Sunday, November 17, 2013

Incoming Books: One Whole Week Ago

A week ago today, I drove myself up to Boston for the mighty SIMposium convention, a collection of IT executives the likes of which the world has never seen. Along the way, I stopped for lunch just the Connecticut side of the Massachusetts border, in a place called Traveler Food & Books.

Their schtick -- I've been there once before -- is that every eater can pick up to three free books from the shelves in the dining room to take with them when they leave. (There's also a more conventional bookstore downstairs, with actual prices on the merchandise.) The food is average American roadfood -- sandwiches, burgers, etc.; dependable but not all that notable -- and the books are the usual church jumble-sale conglomeration of what people were reading last year or five years ago or before they retired. There was a lot less ex-library stuff this time around than I expected -- it was mostly books in decent shape. And the selection is obviously, completely random -- it's whatever has been donated or found or scrounged recently, or not taken away since it arrived.

So, I ate lunch, found my obligatory three free books, and then went downstairs to buy two more. (One of the latter was a nice-ish edition of The Big Sleep for my older son; he's currently reading In Cold Blood for school and thought it was great, so I figured I might aim him at some fiction that's not a million miles away.)

For myself, I found:

Soft Water, the first novel by Robert Olmstead, as part of what I guess really is my plan to collect the early years of Vintage Contemporaries. I believe it is essentially a rural thriller, though I imagine the Vintage imprimatur classes that all up a lot.

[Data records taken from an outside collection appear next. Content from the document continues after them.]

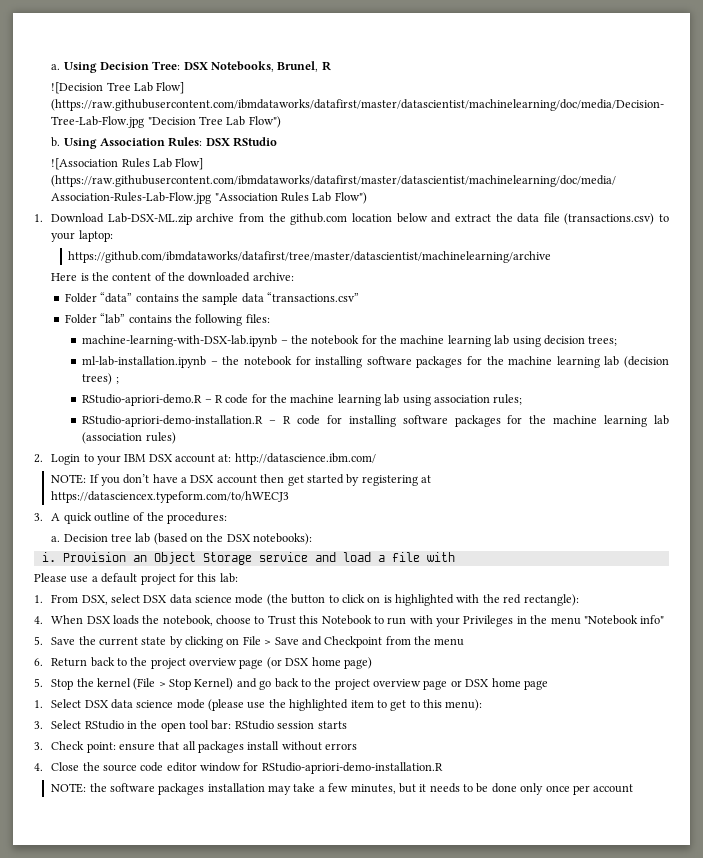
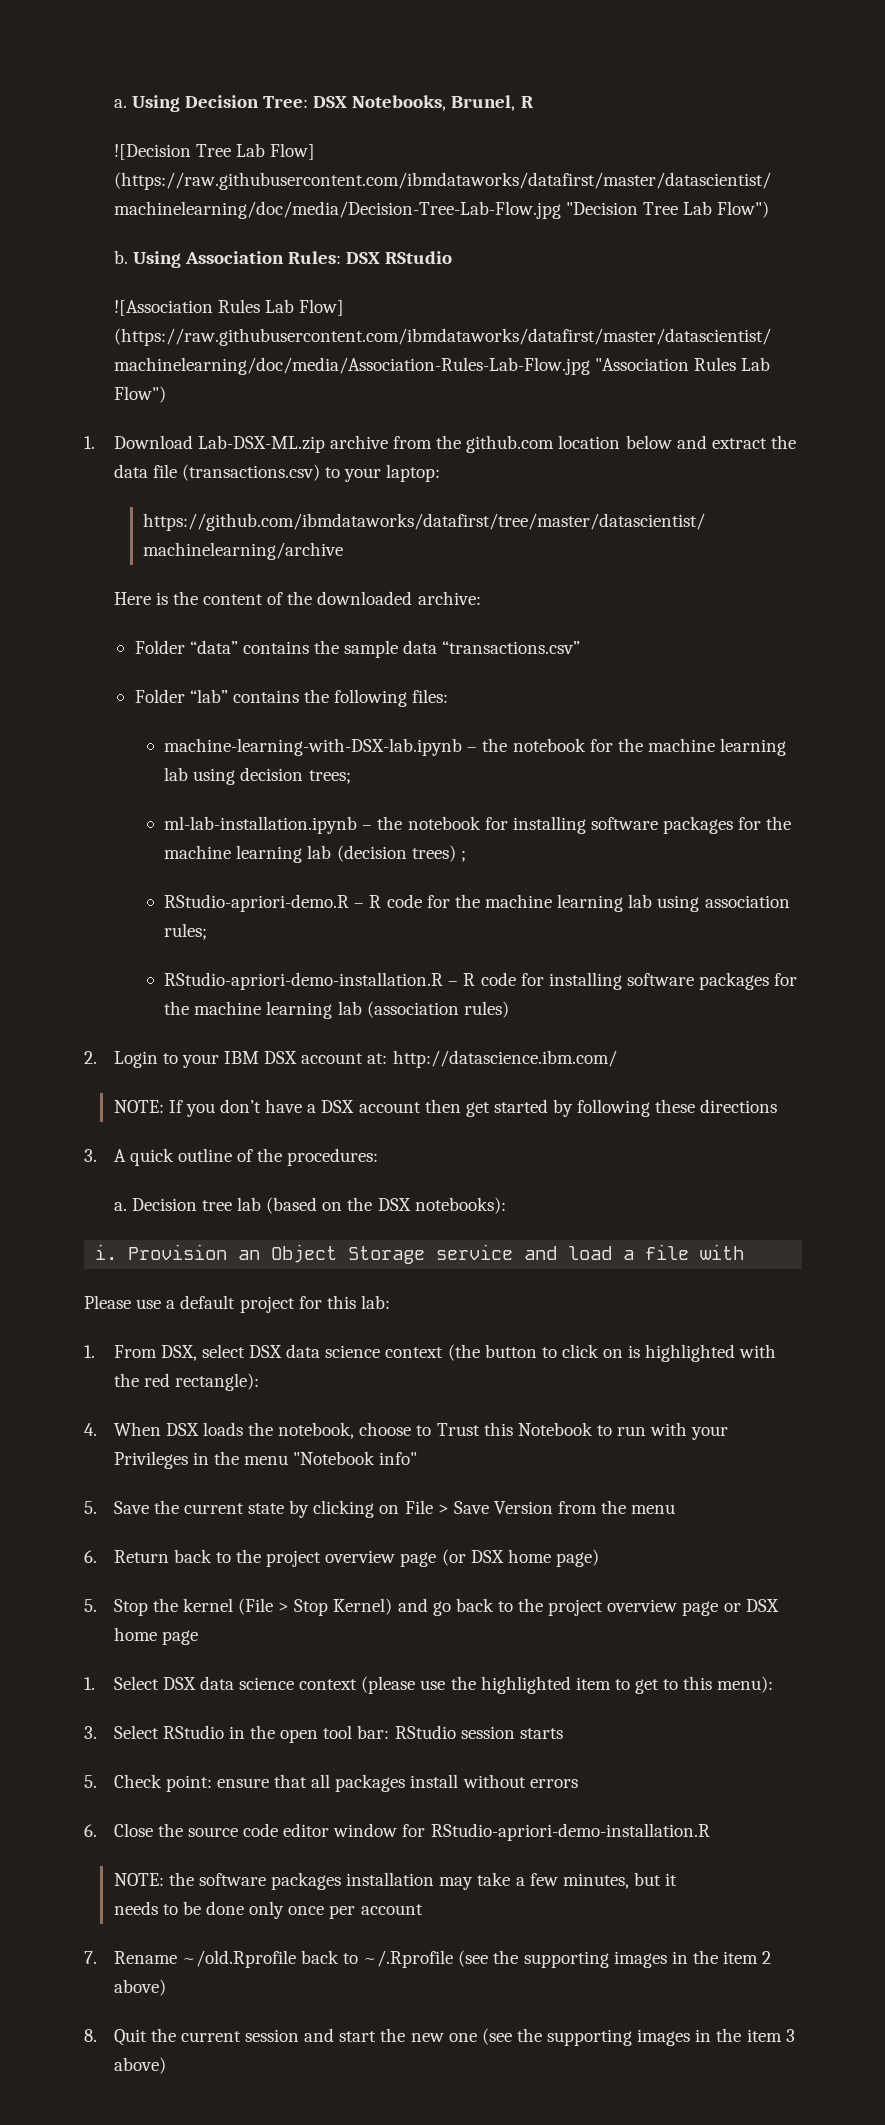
[361,475,432,486] [51,491,290,503] registering at https://datasciencex.typeform.com/to/hWECJ3 -> [577,1099,778,1117] following these directions
[235,594,264,604] mode -> [385,1347,444,1358] context
[301,636,383,648] and Checkpoint -> [493,1501,553,1514] Version
[176,699,205,709] mode -> [299,1679,358,1690] context
[34,742,43,750] 3. -> [84,1775,97,1788] 5.
[34,763,43,771] 4. -> [84,1824,97,1837] 6.
(427, 788) none -> (678, 1879) //
(634, 788) none -> [84,1950,772,1968] [113,1979,166,1996] [84,2028,795,2046] [113,2057,166,2074] // 7. Rename ~/old.Rprofile back to ~/.Rprofile (see the supporting images in the item 2 above) // 8. Quit the current session and start the new one (see the supporting images in the item 3 above)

The Case for Books, a recent "whither publishing?" collection of essays by the professor/executive/writer Robert Darnton. This and the book below look to be untouched, so I suspect they may have come out of the stock of a Borders location.

We Wish to Inform You That Tomorrow We Will be Killed With Our Families, Philip Gourevitch's account of the mid-90s genocide in Rwanda. I read Gourevitch's follow-up book, A Cold Case (before this blog, I think, since I can't find any record of it here), and was waiting for him to write another book. (I think he did a book/documentary with Errol Morris about Abu Ghraib, but nothing standalone.) I don't know when/if I will ever actually read this, but it's the kind of book I think I should read, so at least now I have a copy.

And last was a novel called The Ethical Assassin by David Liss, which sounds noir-ish and perhaps Hiaasen-esque in its comic-thriller story of a college student in Florida swept up into the complicated and murderous life of the title character. I don't think I'd heard of ti before, but it looked interesting and was only a couple of bucks.